What are the five flavors? In many Asian cultures, cooks speak of balancing sweet, salty, sour, bitter and spicy in order to create the perfect meal. The idea is that these flavors must be in harmony for the most enjoyment — the culinary version of feng shui if you like. So in this dish, I tried to keep the five flavors as my guide posts.
And I think I did a fairly good job. The sweetness from the mirin and coconut, the heat from the chilis, the salt from the soy sauce, the brightness from the herbs, and the sour from the squeeze of lime at the finish play together to give you several distinct flavors. At the same time, the flavors from the proteins are preserved. You always taste shrimp, chicken and cashews. I’m tremendously delighted with this dish. Hopefully, you’ll appreciate Special Stir Fry as well. However, my wife’s “Cracker Jack stir fry” line started me wondering…
Special Stir Fry
3/4 lb. chicken breast
1/2 lb. shrimp (peeled & deveined)
1 cup roasted cashews
1 large onion (diced)
1/2 cup shredded coconut
3 cloves garlic (minced)
5 dry Thai chilis (chopped)
2 tbsp. cilantro (chopped)
2 tbsp. mint (chopped)
2 tbsp. basil (chopped)
1 tbsp. lemon thyme (chopped)
2 tbsp. sesame oil
1 cup soy sauce
1/2 cup mirin
1 inch piece of fresh
finger ginger (slices)
2 cloves garlic (sliced)
1. Slice the chicken into strips or bite sized pieces.

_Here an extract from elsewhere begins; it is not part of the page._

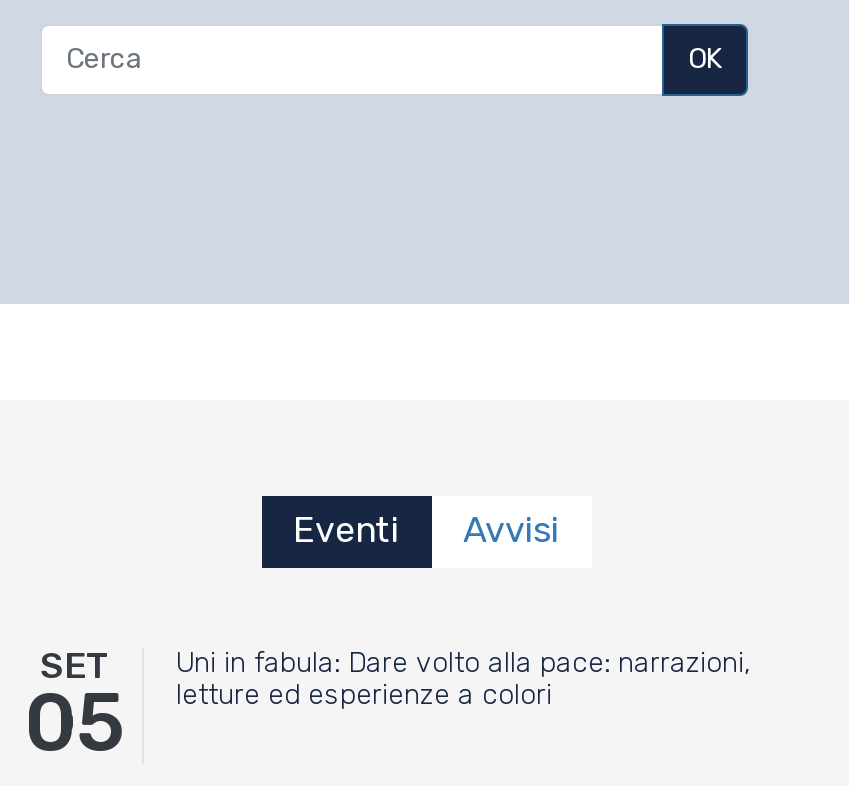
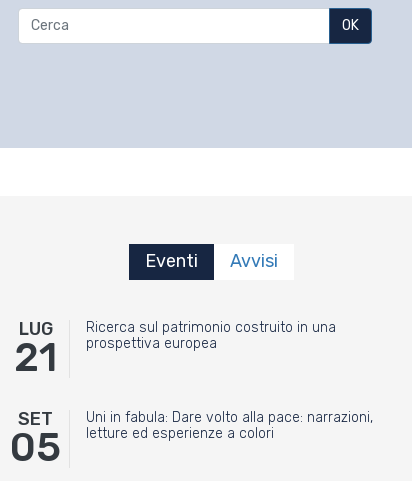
+ LUG
+ 21

+ Ricerca sul patrimonio costruito in una
+ prospettiva europea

2. In a bowl, whisk together the marinade. In two separate bowls or zip-top bags, place the shrimp and the chicken. Pour about two thirds of the marinade in a bowl with the chicken. Pour the remaining marinade in the bowl with the shrimp. Cover both and refrigerate for 15 minutes. Neither needs to marinate long because you are working with such small pieces. In fact, I would not marinate for longer than an hour. The two containers may seem wasteful, but the issue is not sanitation. The chicken and shrimp cook at different rates so you want to be able to add the chicken all at once early and then add the shrimp later.
3. Now is the time to finish all of your preparation. Things move quickly with stir fry. So you want everything chopped and sitting by the wok once you start cooking. If you are going to use noodles, the water should be boiling. If you are using rice, it should be cooking.

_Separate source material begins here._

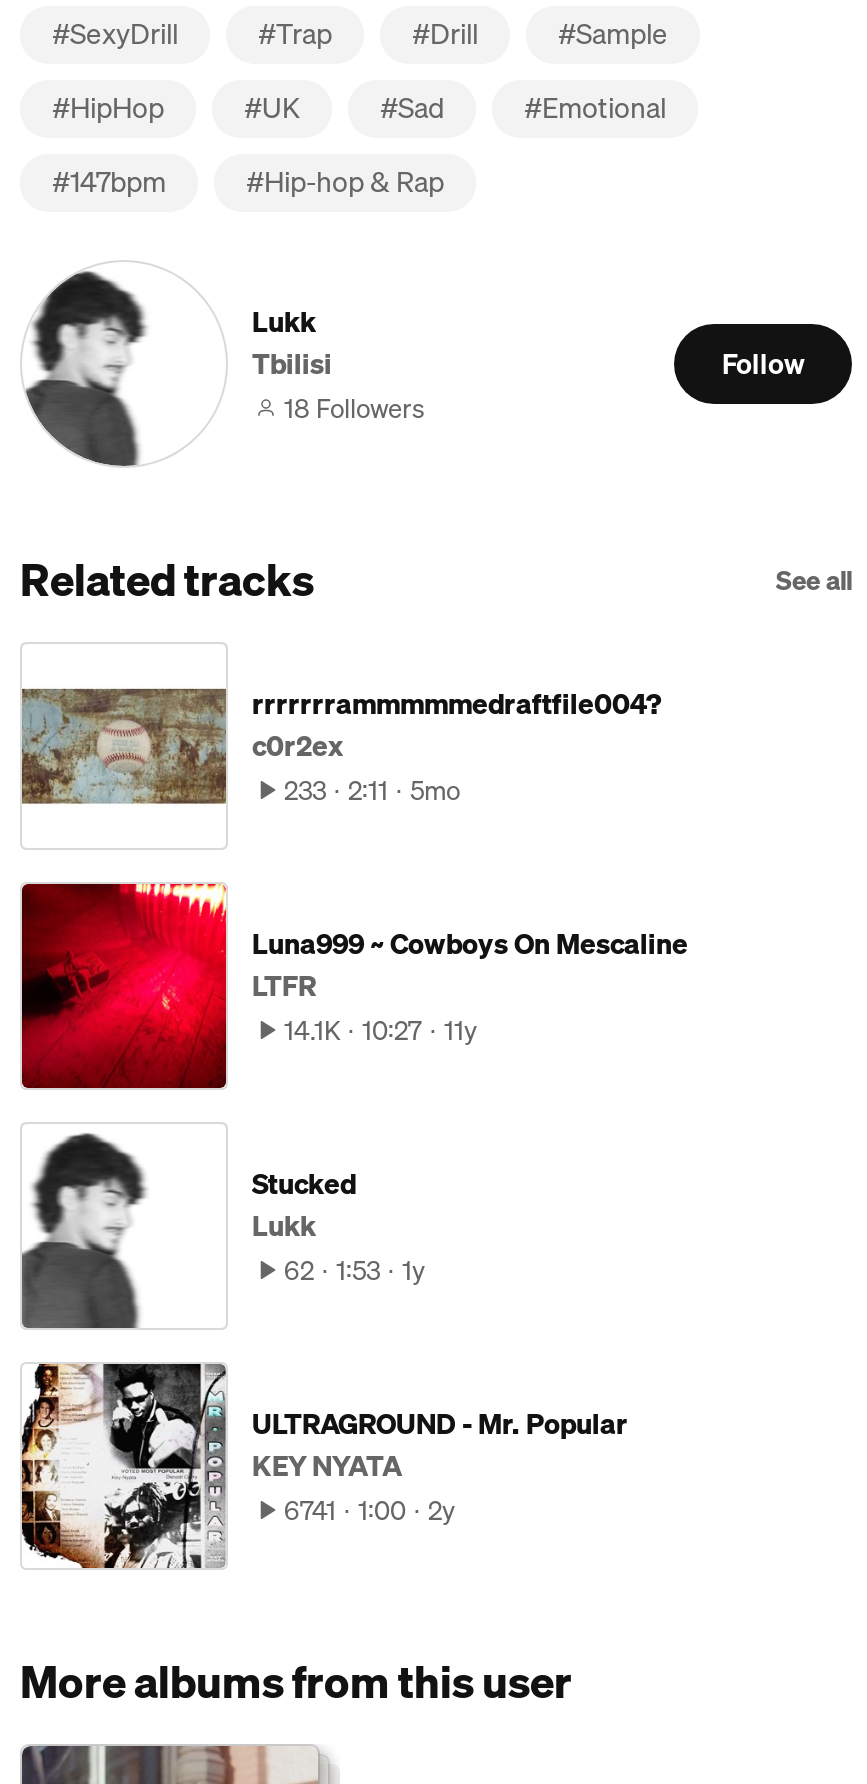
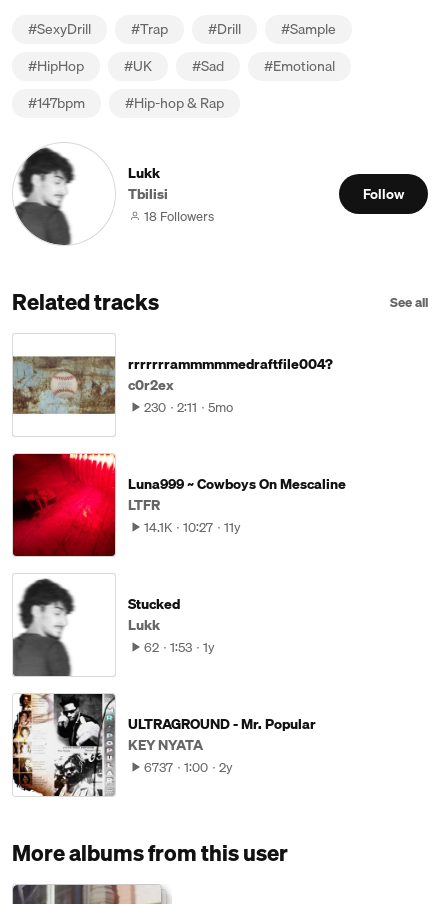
- 233 2:11 5mo
+ 230 2:11 5mo

- 6741 1:00 2y
+ 6737 1:00 2y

4. Place a wok over high heat and add the sesame oil. Let it heat until the oil is shimmering. Add the chilis, and let cook for about 1 min. The chili oil formed will give you a few coughs if you directly breathe it in, so be careful.
5. Add the chicken to the wok and cook for 2 min, stirring regularly. Add the onion and garlic. Cook for 3 min. or until onion and garlic begin to soften. Add the shrimp and cashews. Cook for 1 min, then add the herbs. Cook for 3 minutes or until the shrimp start to look cooked. Add the coconut, stir in and turn down the heat until ready to serve.
6. If you are using traditional noodles, add them now to the water to cook. Once cooked, transfer them to the wok and toss with the stir fry. If using rice, serve the stir fry over top. Finish off the dish with a squeeze from a lime wedge. Enjoy!